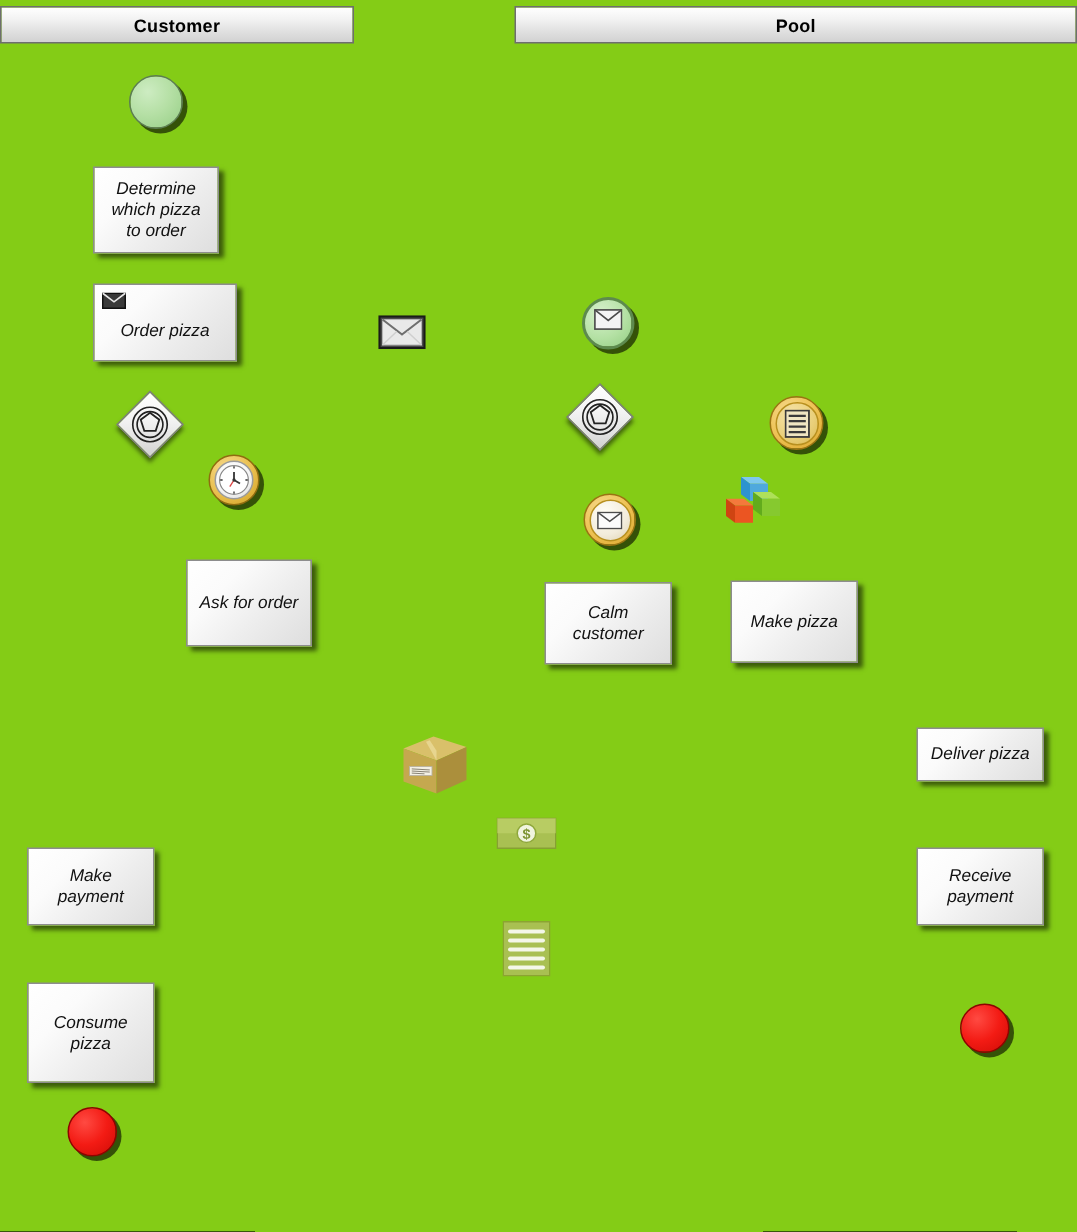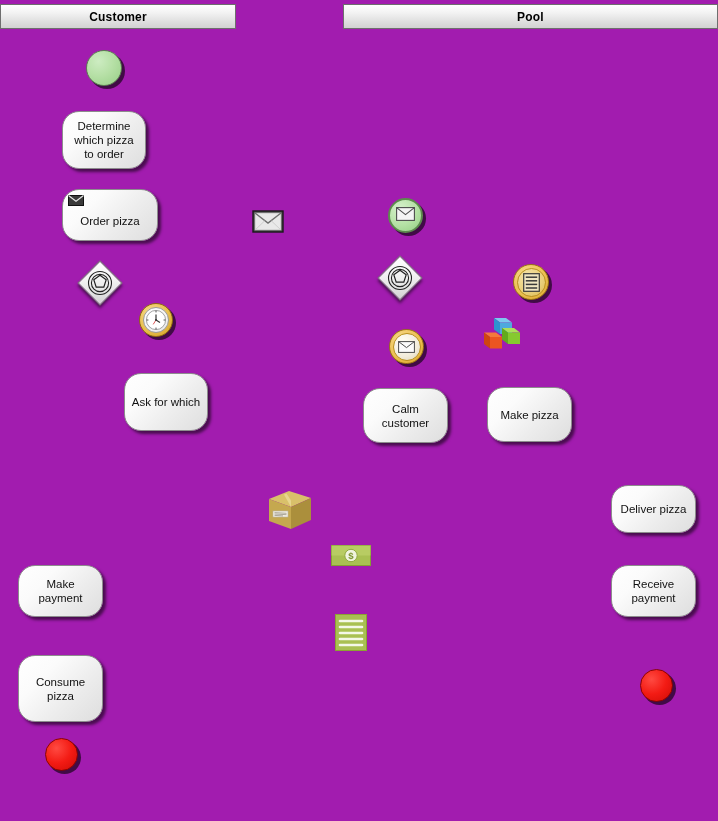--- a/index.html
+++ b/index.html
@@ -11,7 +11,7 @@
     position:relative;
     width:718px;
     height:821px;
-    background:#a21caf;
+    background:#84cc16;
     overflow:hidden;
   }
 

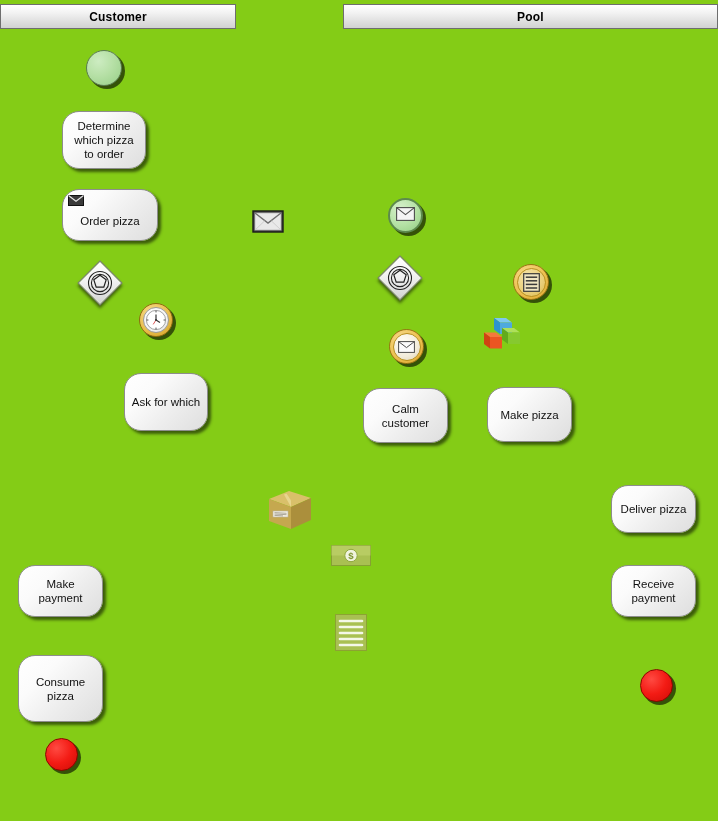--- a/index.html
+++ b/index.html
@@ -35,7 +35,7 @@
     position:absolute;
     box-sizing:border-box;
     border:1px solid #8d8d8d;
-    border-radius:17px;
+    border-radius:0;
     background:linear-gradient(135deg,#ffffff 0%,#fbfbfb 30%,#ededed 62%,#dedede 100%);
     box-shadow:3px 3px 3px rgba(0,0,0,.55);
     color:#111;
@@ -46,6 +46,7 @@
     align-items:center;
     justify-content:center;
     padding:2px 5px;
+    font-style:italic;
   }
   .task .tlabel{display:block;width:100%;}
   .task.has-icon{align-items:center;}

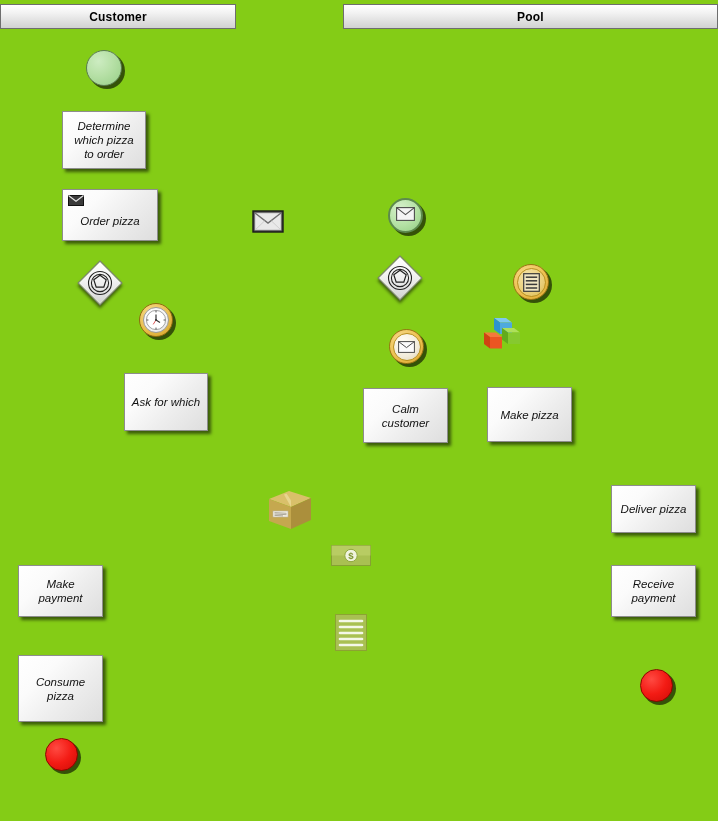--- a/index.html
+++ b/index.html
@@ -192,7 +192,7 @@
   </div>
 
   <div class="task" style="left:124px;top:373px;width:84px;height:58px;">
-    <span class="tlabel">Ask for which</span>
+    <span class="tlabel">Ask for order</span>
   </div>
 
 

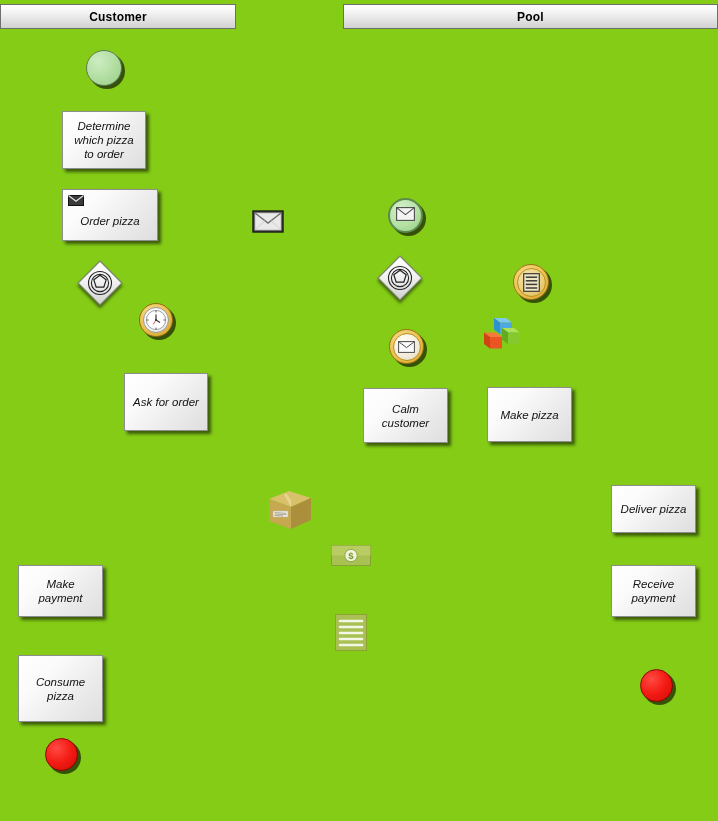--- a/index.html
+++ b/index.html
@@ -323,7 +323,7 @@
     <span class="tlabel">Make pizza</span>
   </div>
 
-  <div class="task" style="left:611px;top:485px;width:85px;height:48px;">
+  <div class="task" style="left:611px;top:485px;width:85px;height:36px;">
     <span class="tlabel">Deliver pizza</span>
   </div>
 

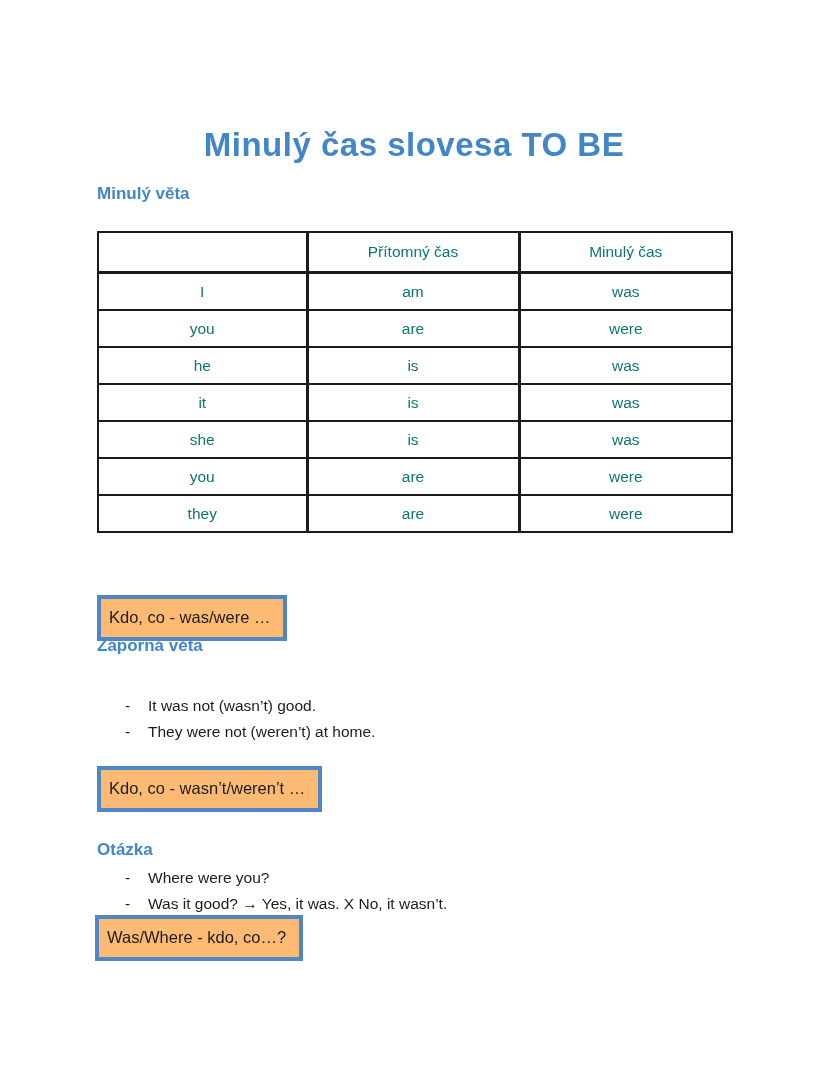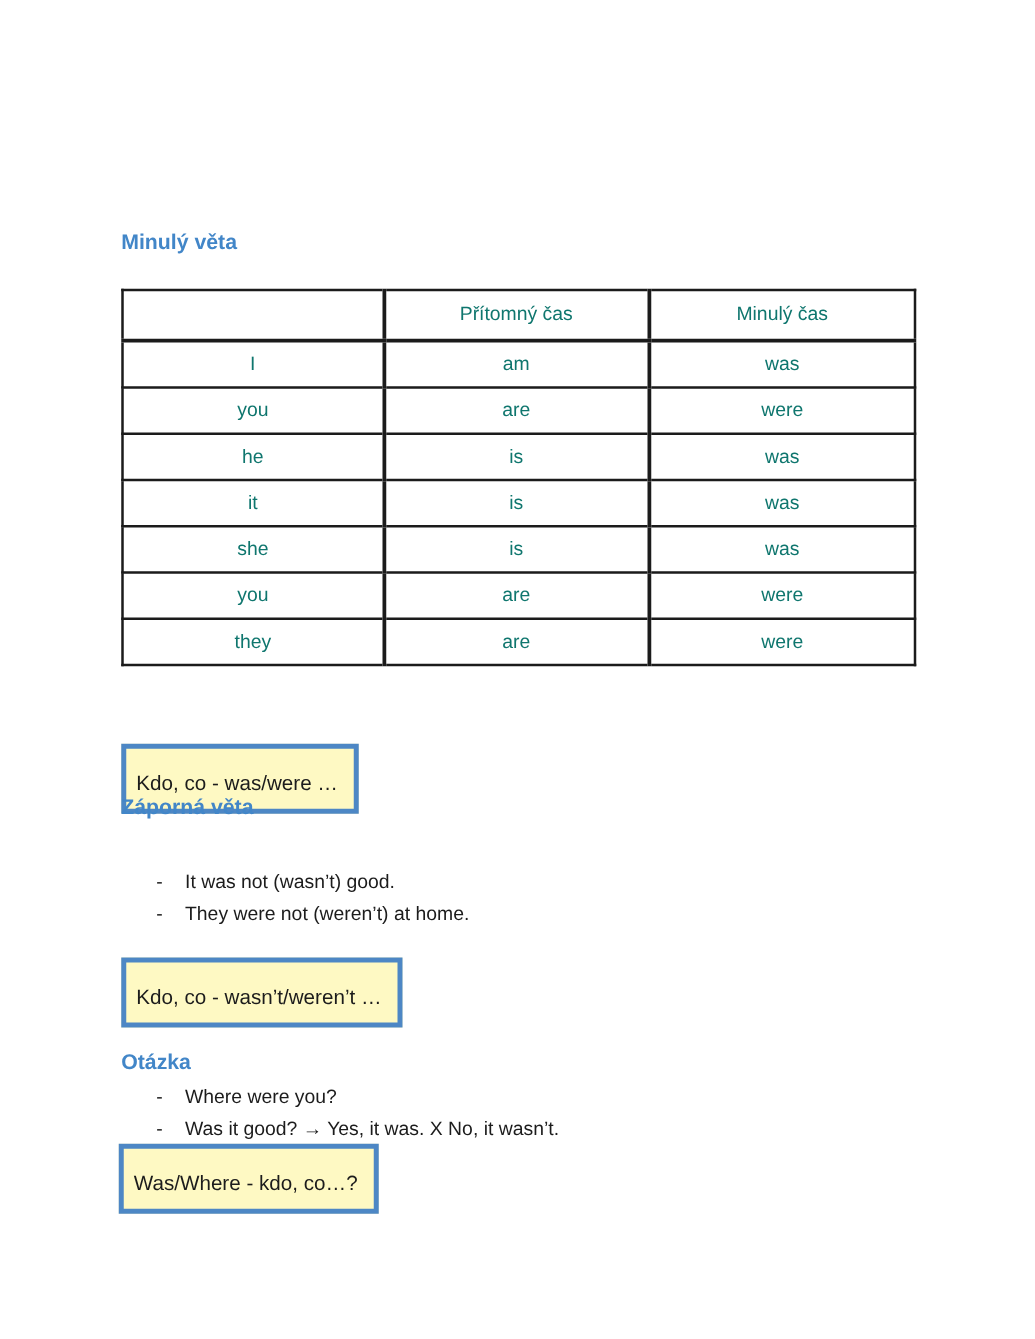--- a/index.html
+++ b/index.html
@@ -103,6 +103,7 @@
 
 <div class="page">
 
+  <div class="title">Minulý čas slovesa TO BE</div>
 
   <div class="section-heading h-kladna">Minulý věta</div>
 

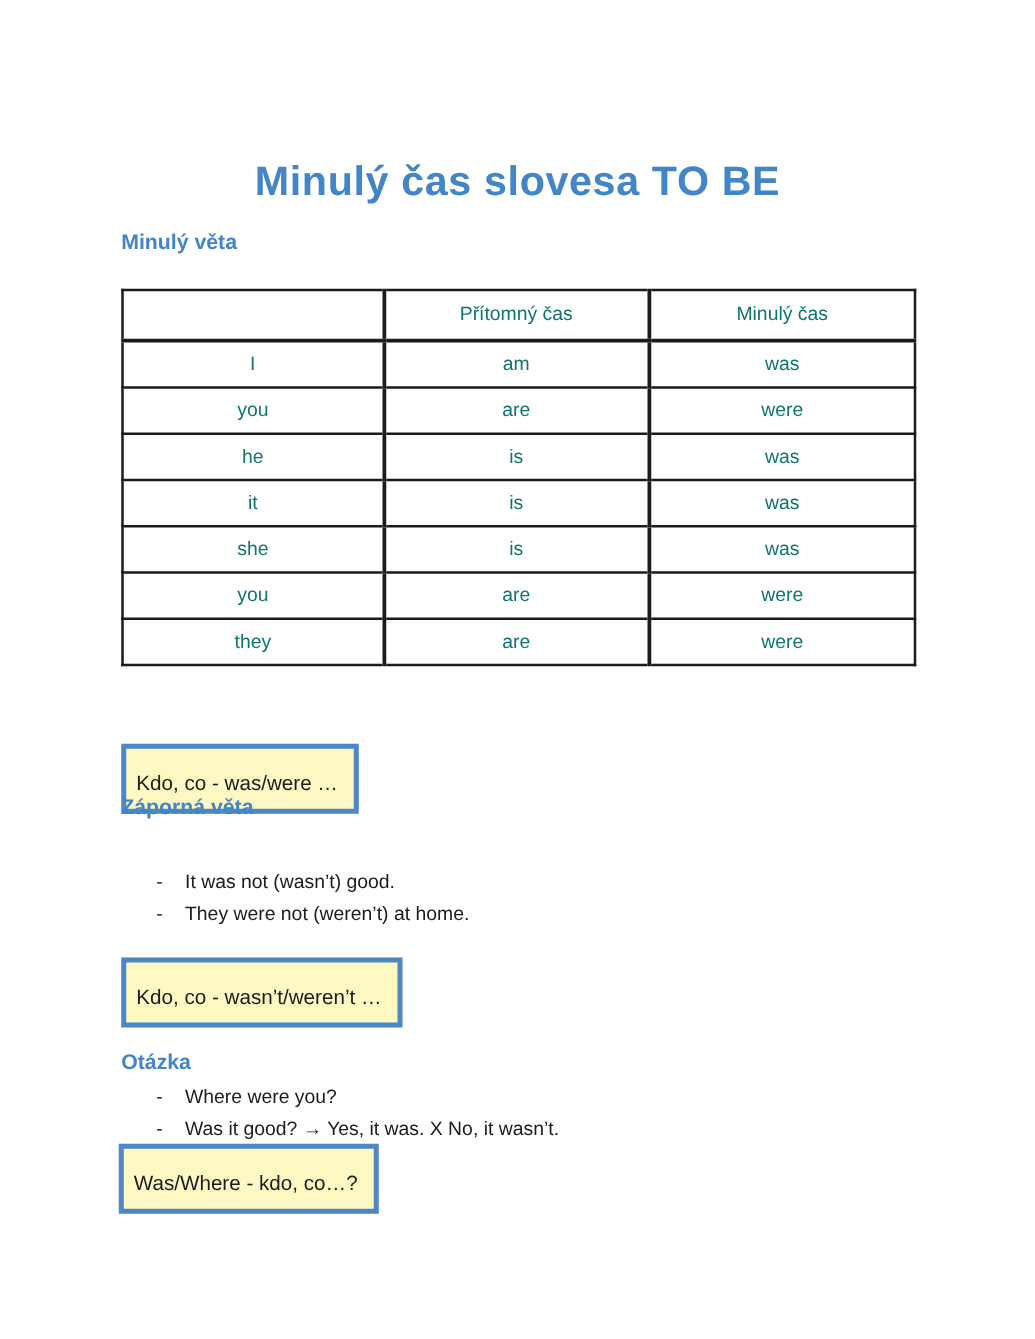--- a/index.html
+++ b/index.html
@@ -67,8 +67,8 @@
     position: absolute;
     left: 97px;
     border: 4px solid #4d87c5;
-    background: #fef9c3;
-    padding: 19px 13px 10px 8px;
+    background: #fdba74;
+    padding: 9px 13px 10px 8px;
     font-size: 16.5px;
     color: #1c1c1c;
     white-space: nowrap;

##############################

**AIM OF THE EXERCISE**.
All lines that contain the word "solid" must be copied from the records above.

**OUTPUT OF THE TASK**.
     border:1px solid #8d8d8d;
     border: 4px solid #4d87c5;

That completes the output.